Il presepe, tiene a far rilevare Geoffrey Cflaroni, è il simbolo centrale del Natale in Italia. È più della riproduzione d’una grotta, poiché vi è un po’ di tutto: oltre alla Sacra Famiglia, vi sono gli angeli, i Re Magi, i pastori, le pecorelle; venditori ambulanti intenti a vendere la loro merce; agricoltori intenti a lavorare nei campi; contadini che badano ai loro frutteti, pescatori intenti alla pesca a ridosso di stagni e laghetti o in riva a corsi d’acqua, e tutti cosi come andavano vestiti tre secoli fa. Insomma, guardare i due presepi, è come fare un tuffo nel tempo, anzi, due: il primo presepe, quello di Greccio, risalendo al 12.o secolo, quello napoletano al 18.o secolo.

Dei due presepi, il maggiore misura 64 piedi quadrati; (abbiamo 8 x 8= 64); l’altro misura 56 piedi quadrati (abbiamo 7 x 8= 56). Il primo è animato da una ottantina di pastori e animali, l’altro una cinquantina.

Il presepe più grande, come si potrà constatare, viene in atto sottoposto a dei restauri ed appositamente sono giunti da Napoli degli artisti specializzati; faranno in tempo a finire prima del giorno di Natale; senz’altro, prima dell’Epifania, e l’anno venturo sarà completo e non occorrerà il loro intervento.  

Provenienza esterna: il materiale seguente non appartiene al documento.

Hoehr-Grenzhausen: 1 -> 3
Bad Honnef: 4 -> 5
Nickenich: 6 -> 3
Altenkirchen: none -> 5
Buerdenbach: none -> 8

Il presepe più piccolo il centro è stato ceduto in prestito dalla Federazione delle Associazioni della Campania-USA, che riunisce tutti i sodalizi formati da raggruppamenti di originari ed oriundi della Campania. Ed è stata la Regione Campania a far regalo del presepe, nel 2003; poco dopo il crollo delle Torri Gemelle; il triste 11 settembre, appositamente chiamato “Presepio per la Pace”.

 Nicola Trombetta, presidente della federazione, unendo le sue lodi a quelle di Geoffrey Claroni, soggiungeva: “Non vi è presepe al mondo che possa competere con quelli napoletani”.

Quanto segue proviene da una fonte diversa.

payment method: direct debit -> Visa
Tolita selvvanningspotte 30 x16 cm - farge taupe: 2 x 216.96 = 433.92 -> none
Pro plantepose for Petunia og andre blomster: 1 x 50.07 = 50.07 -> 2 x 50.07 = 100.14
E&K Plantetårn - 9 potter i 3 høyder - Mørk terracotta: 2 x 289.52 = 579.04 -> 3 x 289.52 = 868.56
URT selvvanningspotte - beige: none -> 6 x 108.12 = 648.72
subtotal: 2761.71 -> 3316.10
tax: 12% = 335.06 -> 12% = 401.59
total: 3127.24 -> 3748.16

Il Claroni, nel sollecitare scuole e gruppi di persone ad andare a visitare i due presepi, consapevole che molte famiglie italiane per tradizione allestiscono presepi nelle loro case,  nel caso ve ne fossero talune disposte ad esporre i loro presepi, farebbe loro posto, per avere nel centro, l’uno accanto all’altro, prodotti di usanze familiari; lavori artigianali di dilettanti messi a paragone con capolavori di artisti.

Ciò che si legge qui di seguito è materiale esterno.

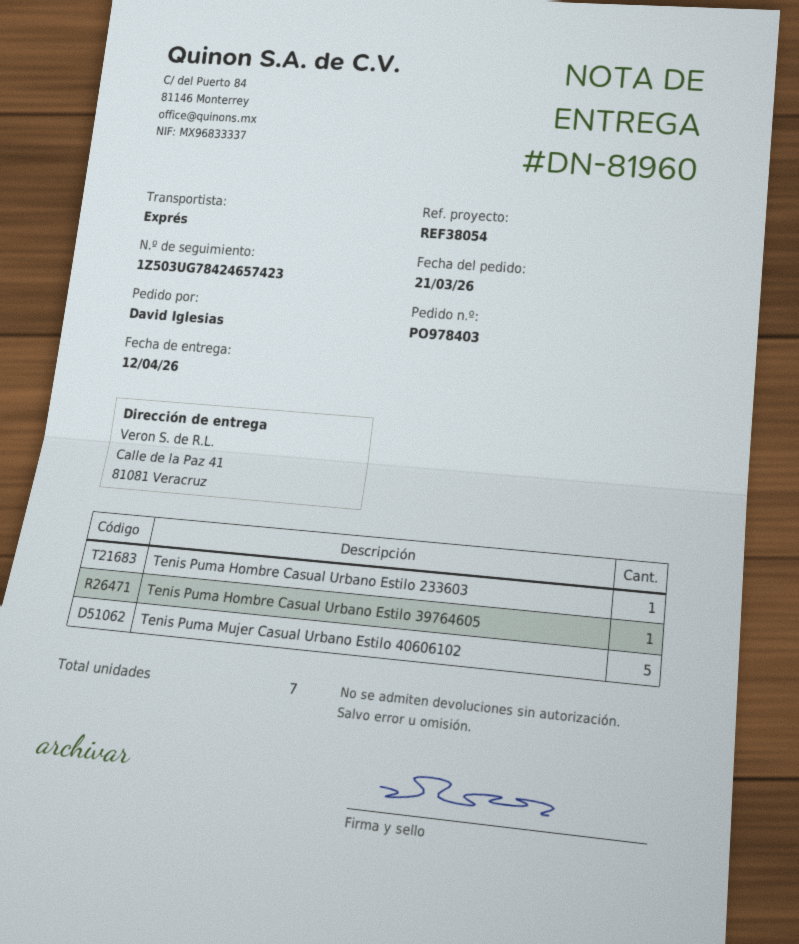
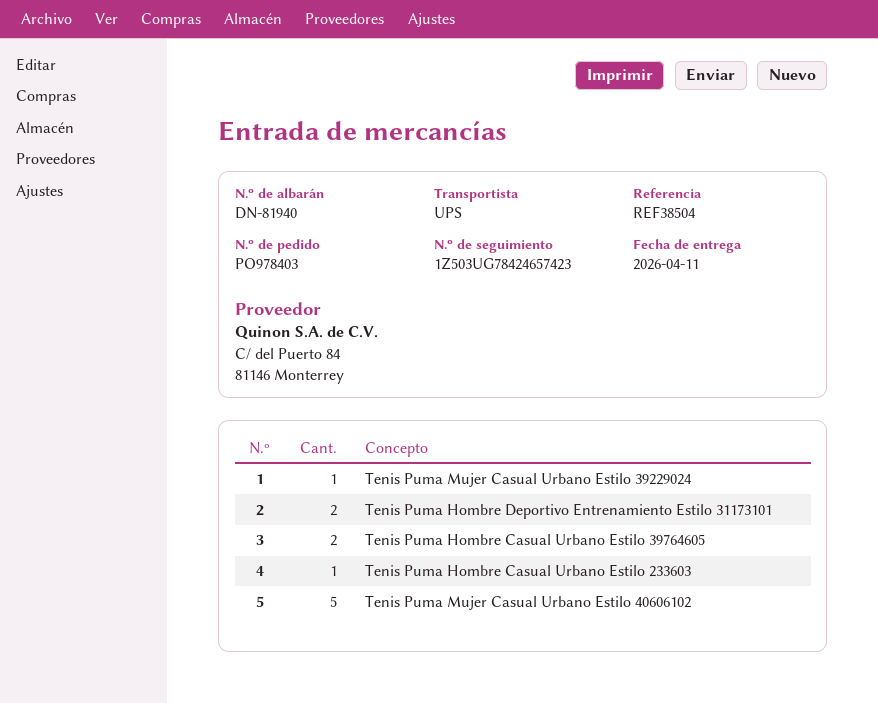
delivery note number: DN-81960 -> DN-81940
delivery date: 2026-04-12 -> 2026-04-11
reference: REF38054 -> REF38504
shipping method: express -> UPS
Tenis Puma Hombre Casual Urbano Estilo 39764605: 1 -> 2
Tenis Puma Mujer Casual Urbano Estilo 39229024: none -> 1
Tenis Puma Hombre Deportivo Entrenamiento Estilo 31173101: none -> 2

Ciò premesso, si precisa che i due presepi sono esposti esattamente al n. One Generoso Pope Place in Tuckahoe, nel Westchester Italian Cultural Center. Incidentalmente, si rende noto che la Generoso Pope Foundation ha contribuito largamente, più di ogni altro ente, al finanziamento dei restauri per il primo presepe. E ciò non dovrebbe sorprendere; Generoso Pope, il suo fondatore, era originario della Campania; orgoglioso di esserlo, così come suo nipote, David Anthony Pope.